Institutional Negotiations



An Interview with Tercerunquinto




Written by Nicola Trezzi



Tercerunquinto, “Dismantling and Relocation of the National Emblem”, 2008
Photo documentation of the action on the facade of the Ministry of Foreign Affairs’ former building, Mexico City
Courtesy of the artists and Proyectos Monclova, Mexico City


Simultaneously ephemeral and monumental, the work of Tercerunquinto intervenes in both public and private spaces, questioning the limits between the two spheres, and breaking down the components of these systems. Deeply rooted in the context of Mexico and yet inextricably connected to global instances, both in terms of language, issues and positions, the practice of Tercerunquinto could be seen as a perfect mix between a sociological research team, an architectural firm, and a collective of artists. In this interview with Nicola Trezzi, the members of Tercerunquinto openly share their position on how blending art and politics can actually generate a “space for negotiation” that, if it won’t change the world, will definitely change the mindset of those who inhabit it.

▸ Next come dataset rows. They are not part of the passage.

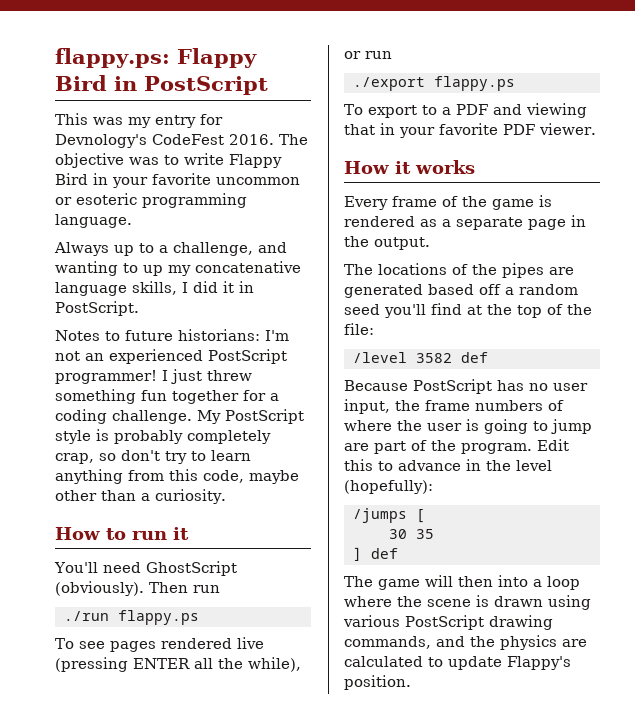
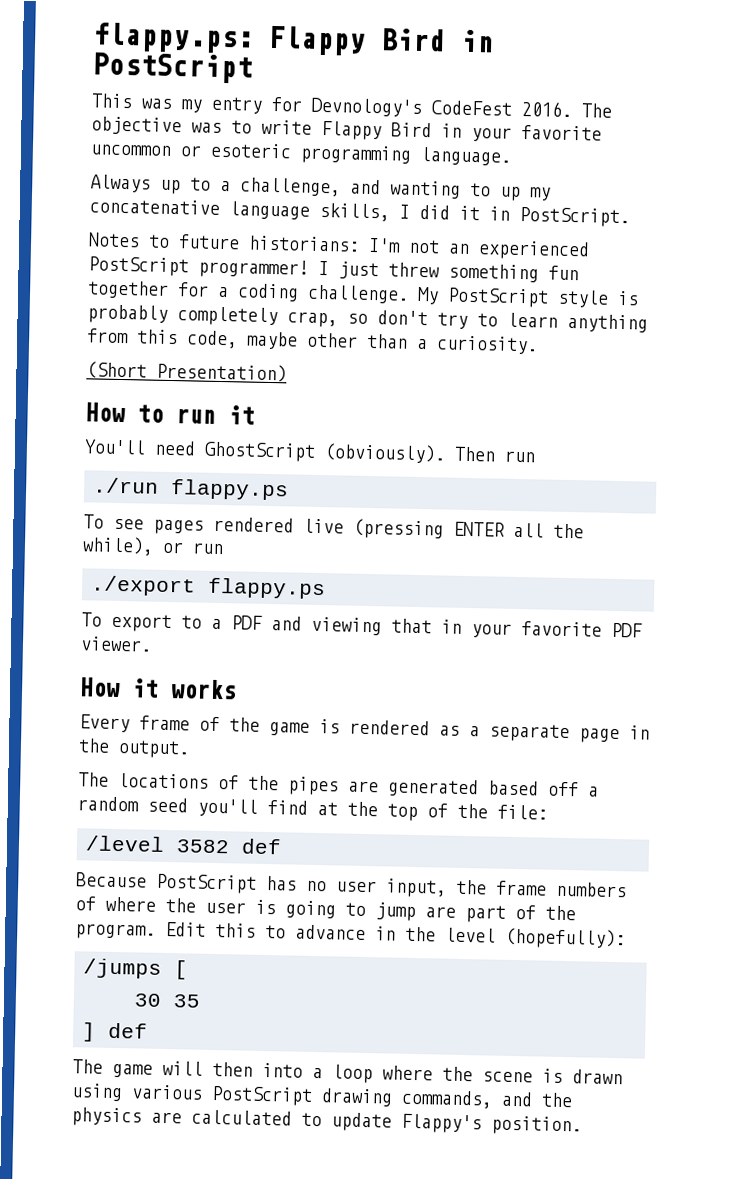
(226, 496) none -> [86,361,287,383] // (Short Presentation)

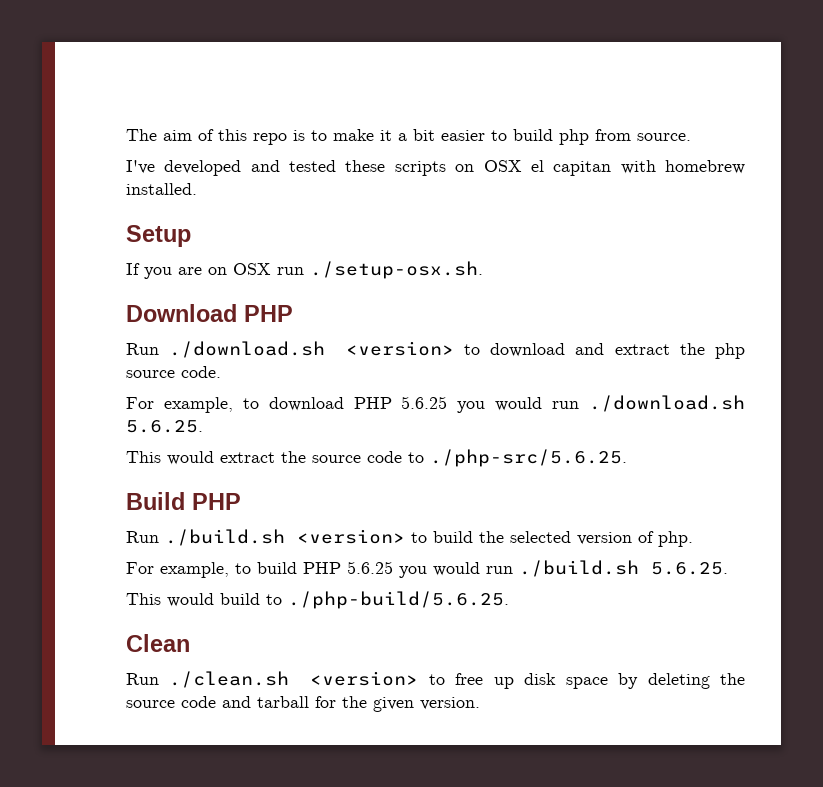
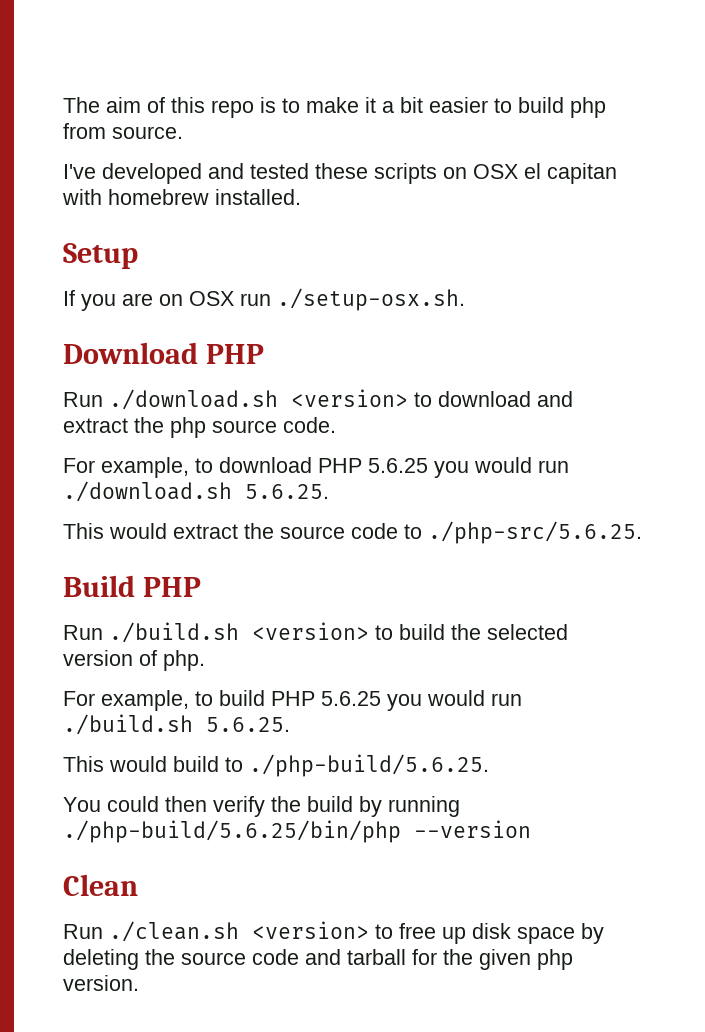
(509, 600) none -> [63,796,460,817] [63,820,531,843] // You could then verify the build by running ./php-build/5.6.25/bin/php --version
(414, 704) none -> [537,949,573,970] php

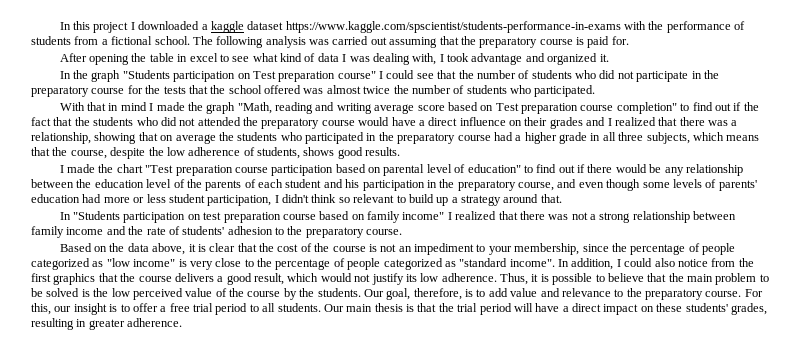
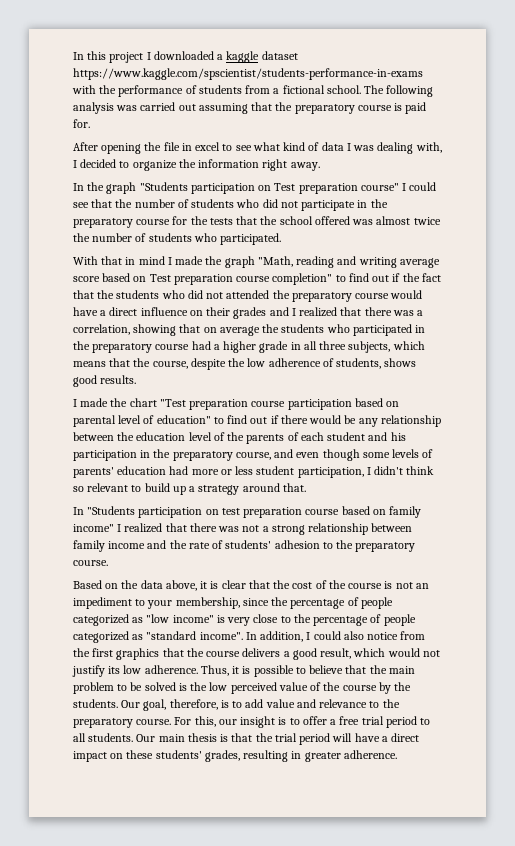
[149,53,174,62] table -> [163,142,180,151] file
[447,53,609,65] took advantage and organized it. -> [80,159,320,171] decided to organize the information right away.
[31,132,91,144] relationship, -> [73,324,130,335] correlation,

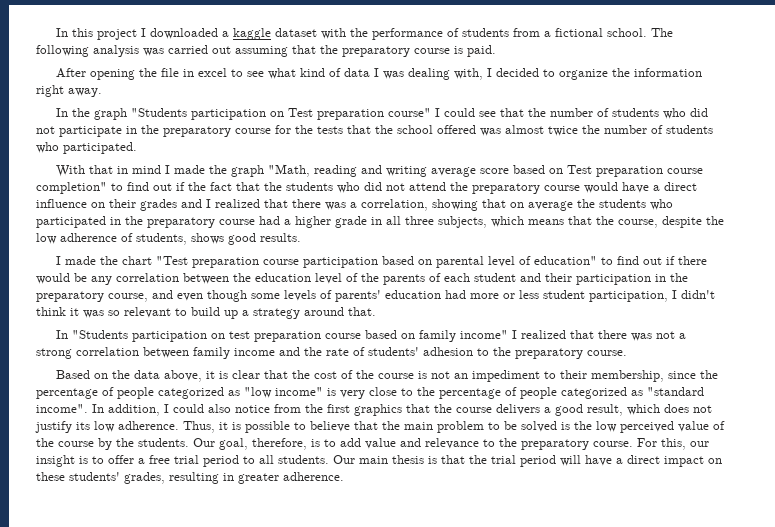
[73,68,423,80] https://www.kaggle.com/spscientist/students-performance-in-exams -> (318, 32) none
[405,102,427,114] [73,119,90,128] paid for. -> [467,45,496,57] paid.
[226,290,270,299] attended -> [409,182,446,191] attend
[380,415,441,427] relationship -> [116,273,179,282] correlation
[390,432,406,441] his -> [545,273,572,282] their
(435, 470) none -> [70,308,104,318] it was
[308,523,369,535] relationship -> [76,347,139,356] correlation
[147,600,173,609] your -> [560,370,588,379] their
[387,648,420,657] would -> [664,404,689,413] does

Nicola Trezzi: You are based in Mexico City but you originally established Tercerunquinto in Monterrey. Can you share the premises of your collaboration and, considering the urban focus of your work, how much the city of Monterrey influenced the early stage of your practice?

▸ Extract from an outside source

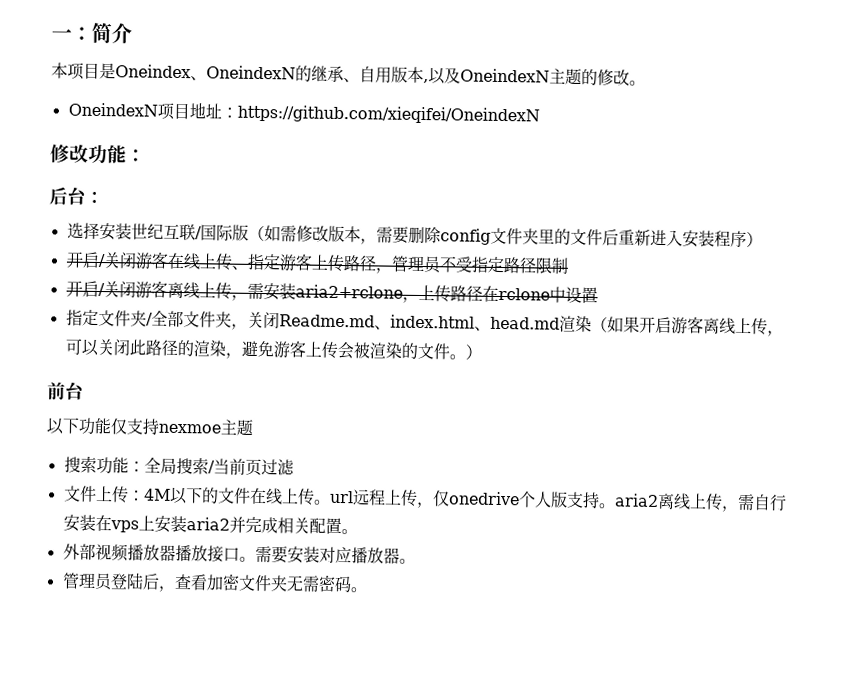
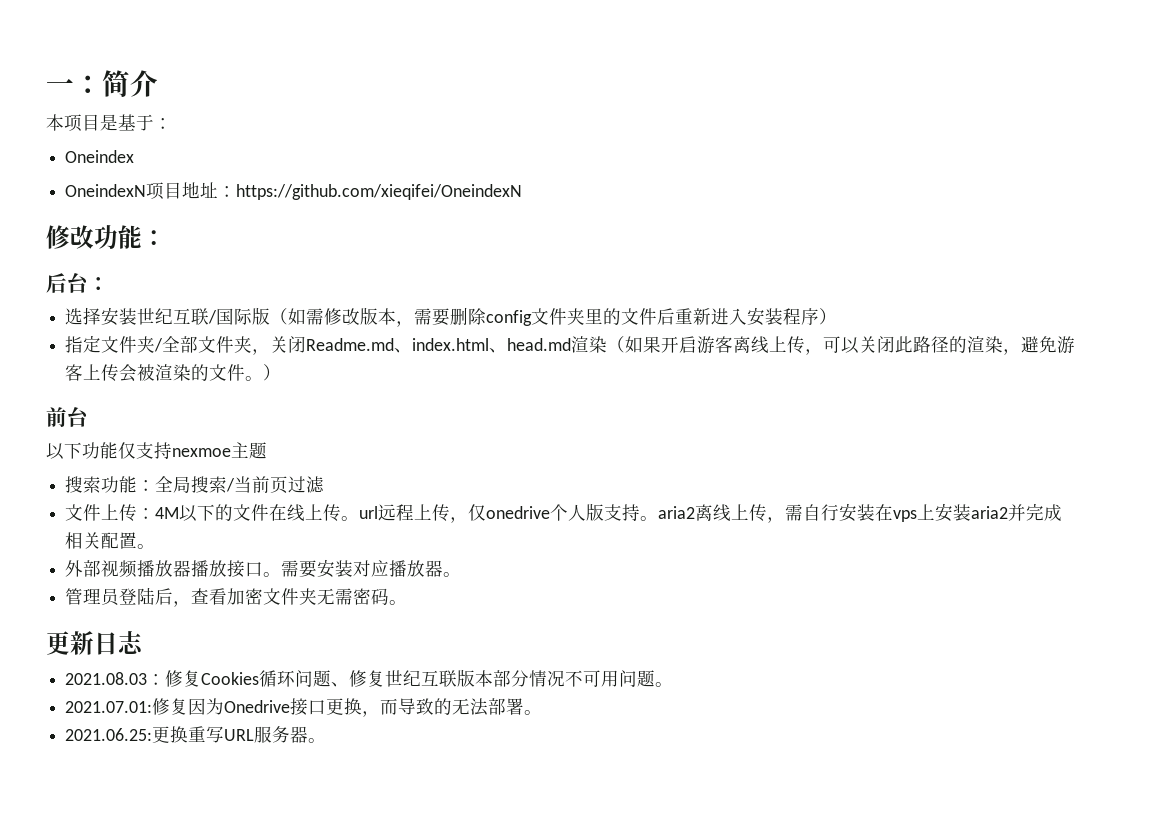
(116, 71) none -> [118,114,172,131] 基于： //
[190,65,646,86] 、OneindexN的继承、自用版本,以及OneindexN主题的修改。 -> (135, 156) none
[65,251,569,274] [65,280,598,304] // 开启/关闭游客在线上传、指定游客上传路径，管理员不受指定路径限制 // 开启/关闭游客离线上传，需安装aria2+rclone，上传路径在rclone中设置 -> (838, 316) none
(367, 590) none -> [46,631,144,655] [65,669,674,687] [65,698,543,717] [65,726,327,743] // 更新日志 // 2021.08.03：修复Cookies循环问题、修复世纪互联版本部分情况不可用问题。 // 2021.07.01:修复因为Onedrive接口更换，而导致的无法部署。 // 2021.06.25:更换重写URL服务器。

Tercerunquinto: We have always felt that being born and growing up in Monterrey has played a major part in shaping on our ideas about art. The influence of the city is clearly evident when you look at the materials we began to work with. Monterrey is a very important industrial city; cement, concrete and other materials related to construction have been the touchstones of progress and social development and are thus emblematic of Monterrey’s culture. On the other hand, the collective, which we formed when we were still art students, was for us a survival strategy in an environment which was very hostile towards the younger artistic community. Monterrey – its institutions and support system – was not particularly benevolent to artists, unless you were useful to their ideas; and as young people training to become artists we were much more limited in terms of access.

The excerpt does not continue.